You know that feeling you get when you meet someone that seems too good to be true? When they’re wicked smart, naturally stunning, undeniably funny, and morally sound? How their mere presence feels like you finally secured that rare white elephant gift you’d been eyeing all night?
Meet Isabel. She’s Mary f*cking Poppins. An impossible blend of Jessica Rabbit, Maya Rudolph, Angelina Jolie, and Rachael Ray. She’s gorgeous, hilarious, daring, and an absolute tomcat in the kitchen.
Just as you’d expect, Isabel has lived many lives. From growing up in California, regularly vacationing in Mexico, serving in the Army in Iraq, girl-bossing in an office setting, jet-setting all across the globe, to skydiving in the Midwest… one thing has remained constant. This woman is all about her family.
Whether it’s concerning her incredibly large blood family, her (possibly larger) skydiving community, or her very own husband and step-daughter: you do not want to cross her. This lady is fiercely loyal to those that she loves. Her moral compass is Kat Von D, prestige grade foundation. Not. Going. Anywhere. Even if there’s a fire.*
Isabel speaks to nearly everyone’s most critical love language: Feelings of Hunger. As a devout vegan, she’s always seeking out a new challenge to keep her husband and her daughter healthy & satisfied. Whether she’s crafting authentic tortas, homemade nachos, or next-level spring rolls… she slam dunks on the rest of us 24/7.
Rounding out five years of marriage, Isabel and Brian have solidified an extraordinary commitment to eachother. Since meeting on active-duty, they’ve navigated many of life’s hurdles side by side.

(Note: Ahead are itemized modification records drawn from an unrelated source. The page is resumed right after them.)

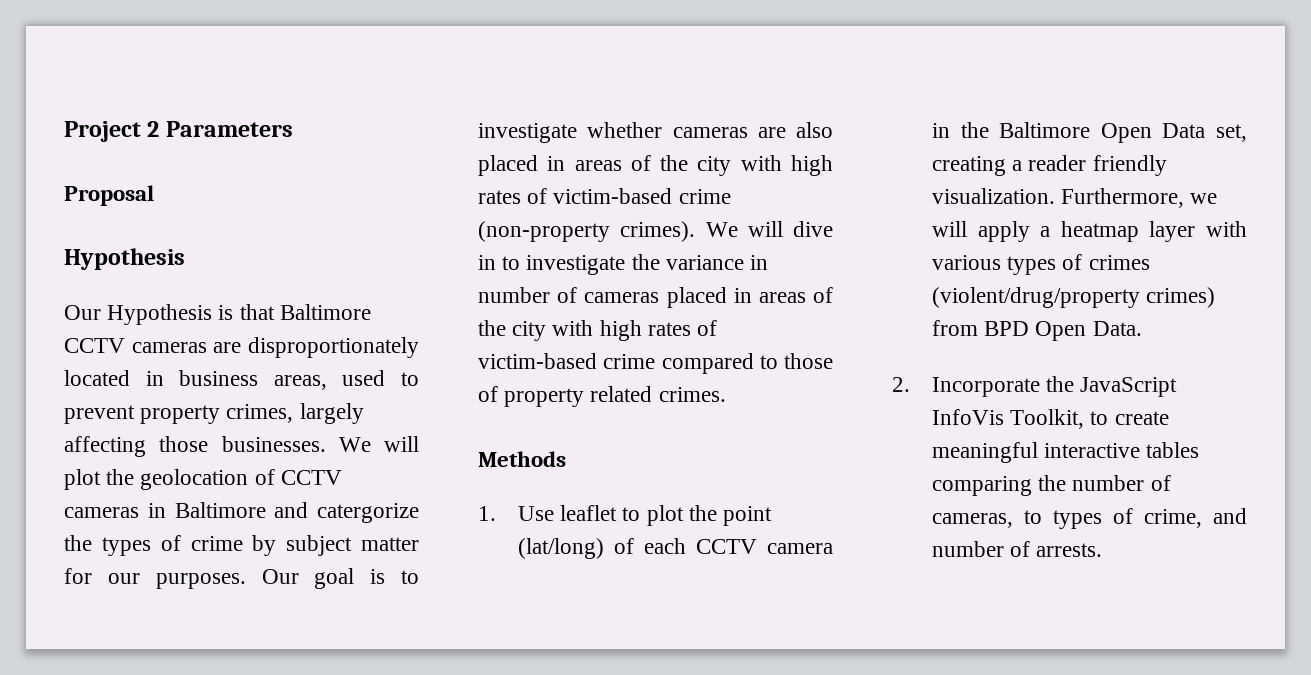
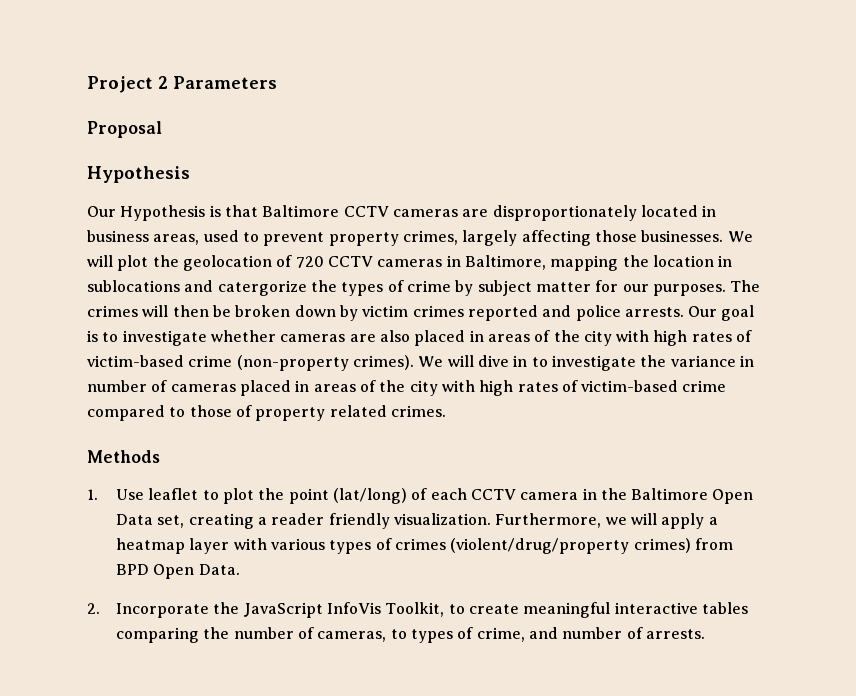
(275, 477) none -> [295,256,324,268] 720
[174,502,266,518] Baltimore -> [464,255,733,271] [87,280,180,292] Baltimore, mapping the location in sublocations
(246, 581) none -> [730,280,761,292] [87,305,684,321] The crimes will then be broken down by victim crimes reported and police arrests.

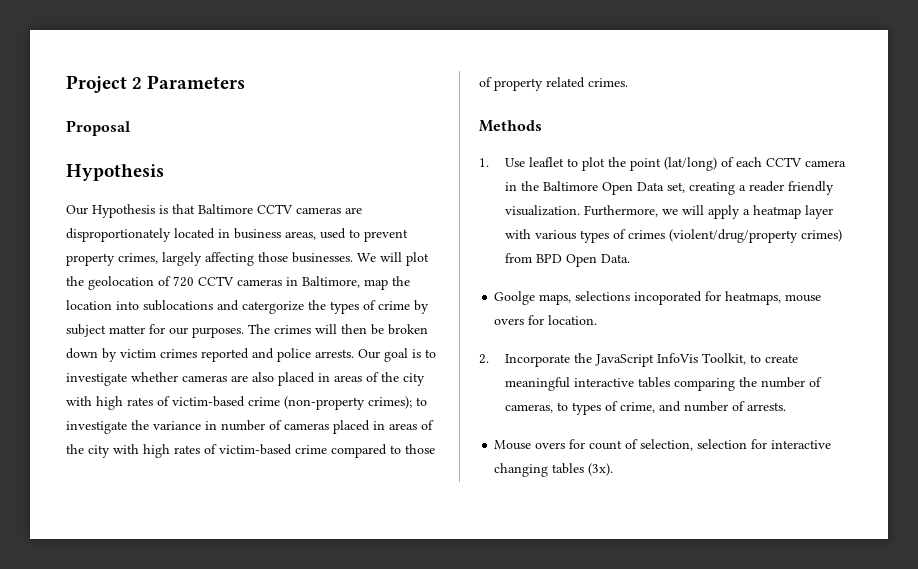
[550,255,619,271] mapping -> [364,279,388,290] map
[718,255,733,267] in -> [116,301,139,310] into
[352,355,528,370] crimes). We will dive in -> [368,396,412,409] crimes);
(240, 569) none -> [494,291,822,305] [494,315,598,325] // Goolge maps, selections incoporated for heatmaps, mouse overs for location.
(705, 634) none -> [494,439,832,451] [494,463,614,477] // Mouse overs for count of selection, selection for interactive changing tables (3x).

As one of the most elevated, self-aware, and understanding women dedicated to self-improvement; Isabel leads by example, encouraging those around her to do better and be better.
“Couples have to share common goals. Otherwise, it’s easy to lose focus”.Isabel. 2019.
She also insists it is essential to work to accept people as they are. She explains that everyone is happiest in their most authentic form. And so, she simply aims to embrace meaningful differences in behavior, style, and approach.
If that sounds rather simple in practice, consider the fact that Brian just returned from a hella-skiing-parachuting trip in France; only to chop his glorious locks into a mullet, and finish it off with some custom lightning bolts etched into the sides. No, it didn’t just “grow in all white trash like that”. He did all of those things on purpose.
They skydive together by day, and belly-laugh by night. Isabel has an affinity for all things comedy. From underground improv, to big ticket stand-up greats… she’s always game. There is no doubt in my mind that Gaffigan, Mulaney, or Schumer would be able to pick her signature laugh out of a line-up. It is so incredibly rewarding.
However, she’s not one for gratuitous humor. She’s more likely to smirk at the subtle awkwardness of any social interaction, slap on a ‘no-pun-intended’ suffix, or burst out laughing at her internal reel of salacious material.
Isabel has shuffled an array of influences to help shape her into the fascinating woman she is today. She credits her rule-breaking, American pop-music-appreciating, confident aunt; her resilient, forgiving, adventurous father; and her eager, fearless, forthright husband for inspiring her to honor her most authentic self.
And, sometimes, her truest self wants to indulge in reality TV. Whether she’s particularly interested in unveiling the results of a paternity test, following the OG Teen Moms, or tracking the progress of those Seeking Sister Wive(s), is just a matter of the day of the week. And frankly, this is the only reason we can trust her. Ya gotta have at least one vice, or ya can’t sit with us.
“What people think about me is none of my business.”Isabel, 2019. Wisdom none of us were ready for.
The cozy cafe details:
- Favorite beverage: Ginseng Tea, served fresh in Vietnam.
- Favorite cocktail: Mexican Mule (silver tequila, duh!).
- Fresh Lemonade.
- Vegan Siesta Wrap.
- Potato Chips (Vice #2).
*Referencing Step Brothers here. You’re going to have to get used to that. Although, I’m sure Kat Von D’s cosmetic line is fire-rated, too. #Kinky.